Assignment
Your answer must be an exact copy of the records, with no pictures included.

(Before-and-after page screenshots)
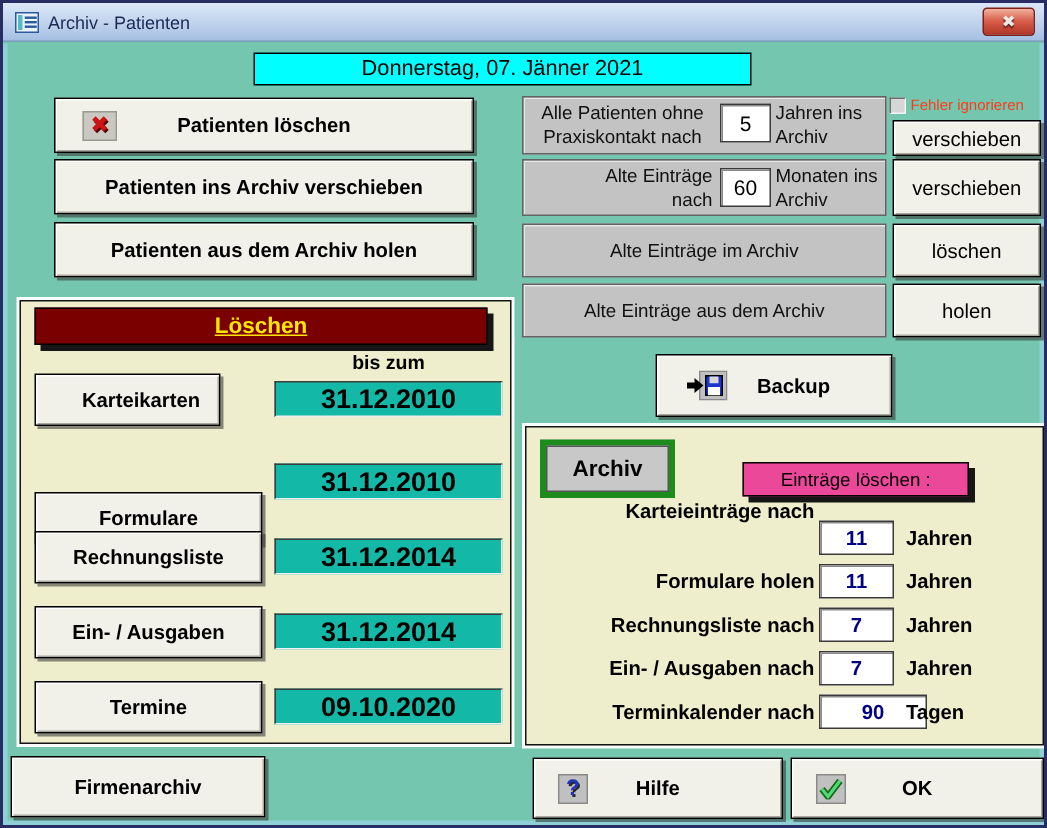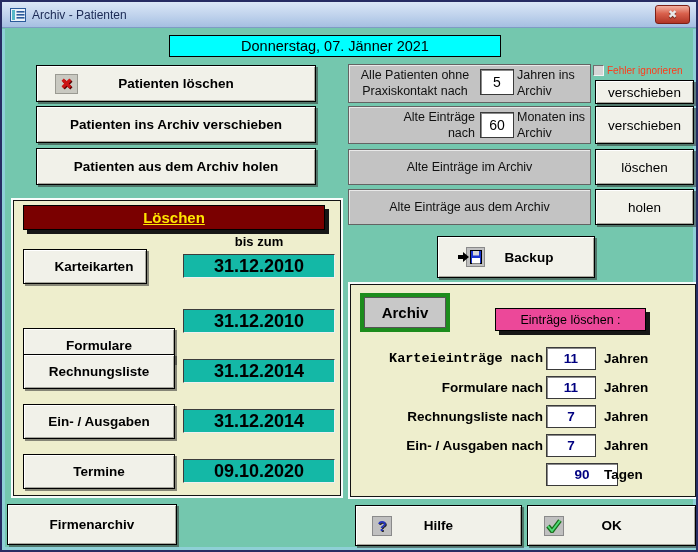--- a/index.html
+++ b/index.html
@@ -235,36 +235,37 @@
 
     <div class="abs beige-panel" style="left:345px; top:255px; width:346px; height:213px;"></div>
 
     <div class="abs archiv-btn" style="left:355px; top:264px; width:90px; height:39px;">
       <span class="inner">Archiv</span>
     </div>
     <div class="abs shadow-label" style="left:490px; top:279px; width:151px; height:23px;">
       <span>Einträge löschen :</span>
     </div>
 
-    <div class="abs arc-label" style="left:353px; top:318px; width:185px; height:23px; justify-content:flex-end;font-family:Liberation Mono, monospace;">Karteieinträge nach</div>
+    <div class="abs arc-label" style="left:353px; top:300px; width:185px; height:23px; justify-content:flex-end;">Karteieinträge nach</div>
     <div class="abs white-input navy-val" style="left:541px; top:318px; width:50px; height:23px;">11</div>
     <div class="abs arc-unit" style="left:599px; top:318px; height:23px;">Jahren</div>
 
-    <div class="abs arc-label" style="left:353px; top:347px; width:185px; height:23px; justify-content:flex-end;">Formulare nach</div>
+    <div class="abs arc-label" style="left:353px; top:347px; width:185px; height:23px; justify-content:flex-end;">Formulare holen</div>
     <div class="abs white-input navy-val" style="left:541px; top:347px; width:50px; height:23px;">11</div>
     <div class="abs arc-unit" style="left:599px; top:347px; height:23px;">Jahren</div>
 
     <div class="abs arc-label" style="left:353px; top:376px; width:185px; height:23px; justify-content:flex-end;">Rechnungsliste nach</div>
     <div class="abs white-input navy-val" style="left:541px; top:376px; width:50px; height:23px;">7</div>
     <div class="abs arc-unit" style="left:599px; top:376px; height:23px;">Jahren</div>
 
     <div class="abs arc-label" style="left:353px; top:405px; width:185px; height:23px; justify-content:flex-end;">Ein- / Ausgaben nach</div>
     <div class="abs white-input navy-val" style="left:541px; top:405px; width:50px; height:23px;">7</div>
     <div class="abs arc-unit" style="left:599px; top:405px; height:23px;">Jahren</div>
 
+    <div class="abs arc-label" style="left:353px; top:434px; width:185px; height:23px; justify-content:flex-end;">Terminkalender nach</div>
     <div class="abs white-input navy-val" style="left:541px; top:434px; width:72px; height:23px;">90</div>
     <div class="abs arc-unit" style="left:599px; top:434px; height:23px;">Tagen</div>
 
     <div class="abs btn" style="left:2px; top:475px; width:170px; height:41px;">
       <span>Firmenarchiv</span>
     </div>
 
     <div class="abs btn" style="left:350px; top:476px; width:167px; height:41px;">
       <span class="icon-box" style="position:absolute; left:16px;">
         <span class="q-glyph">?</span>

Output for this exercise
--- a/index.html
+++ b/index.html
@@ -235,36 +235,37 @@
 
     <div class="abs beige-panel" style="left:345px; top:255px; width:346px; height:213px;"></div>
 
     <div class="abs archiv-btn" style="left:355px; top:264px; width:90px; height:39px;">
       <span class="inner">Archiv</span>
     </div>
     <div class="abs shadow-label" style="left:490px; top:279px; width:151px; height:23px;">
       <span>Einträge löschen :</span>
     </div>
 
-    <div class="abs arc-label" style="left:353px; top:318px; width:185px; height:23px; justify-content:flex-end;font-family:Liberation Mono, monospace;">Karteieinträge nach</div>
+    <div class="abs arc-label" style="left:353px; top:300px; width:185px; height:23px; justify-content:flex-end;">Karteieinträge nach</div>
     <div class="abs white-input navy-val" style="left:541px; top:318px; width:50px; height:23px;">11</div>
     <div class="abs arc-unit" style="left:599px; top:318px; height:23px;">Jahren</div>
 
-    <div class="abs arc-label" style="left:353px; top:347px; width:185px; height:23px; justify-content:flex-end;">Formulare nach</div>
+    <div class="abs arc-label" style="left:353px; top:347px; width:185px; height:23px; justify-content:flex-end;">Formulare holen</div>
     <div class="abs white-input navy-val" style="left:541px; top:347px; width:50px; height:23px;">11</div>
     <div class="abs arc-unit" style="left:599px; top:347px; height:23px;">Jahren</div>
 
     <div class="abs arc-label" style="left:353px; top:376px; width:185px; height:23px; justify-content:flex-end;">Rechnungsliste nach</div>
     <div class="abs white-input navy-val" style="left:541px; top:376px; width:50px; height:23px;">7</div>
     <div class="abs arc-unit" style="left:599px; top:376px; height:23px;">Jahren</div>
 
     <div class="abs arc-label" style="left:353px; top:405px; width:185px; height:23px; justify-content:flex-end;">Ein- / Ausgaben nach</div>
     <div class="abs white-input navy-val" style="left:541px; top:405px; width:50px; height:23px;">7</div>
     <div class="abs arc-unit" style="left:599px; top:405px; height:23px;">Jahren</div>
 
+    <div class="abs arc-label" style="left:353px; top:434px; width:185px; height:23px; justify-content:flex-end;">Terminkalender nach</div>
     <div class="abs white-input navy-val" style="left:541px; top:434px; width:72px; height:23px;">90</div>
     <div class="abs arc-unit" style="left:599px; top:434px; height:23px;">Tagen</div>
 
     <div class="abs btn" style="left:2px; top:475px; width:170px; height:41px;">
       <span>Firmenarchiv</span>
     </div>
 
     <div class="abs btn" style="left:350px; top:476px; width:167px; height:41px;">
       <span class="icon-box" style="position:absolute; left:16px;">
         <span class="q-glyph">?</span>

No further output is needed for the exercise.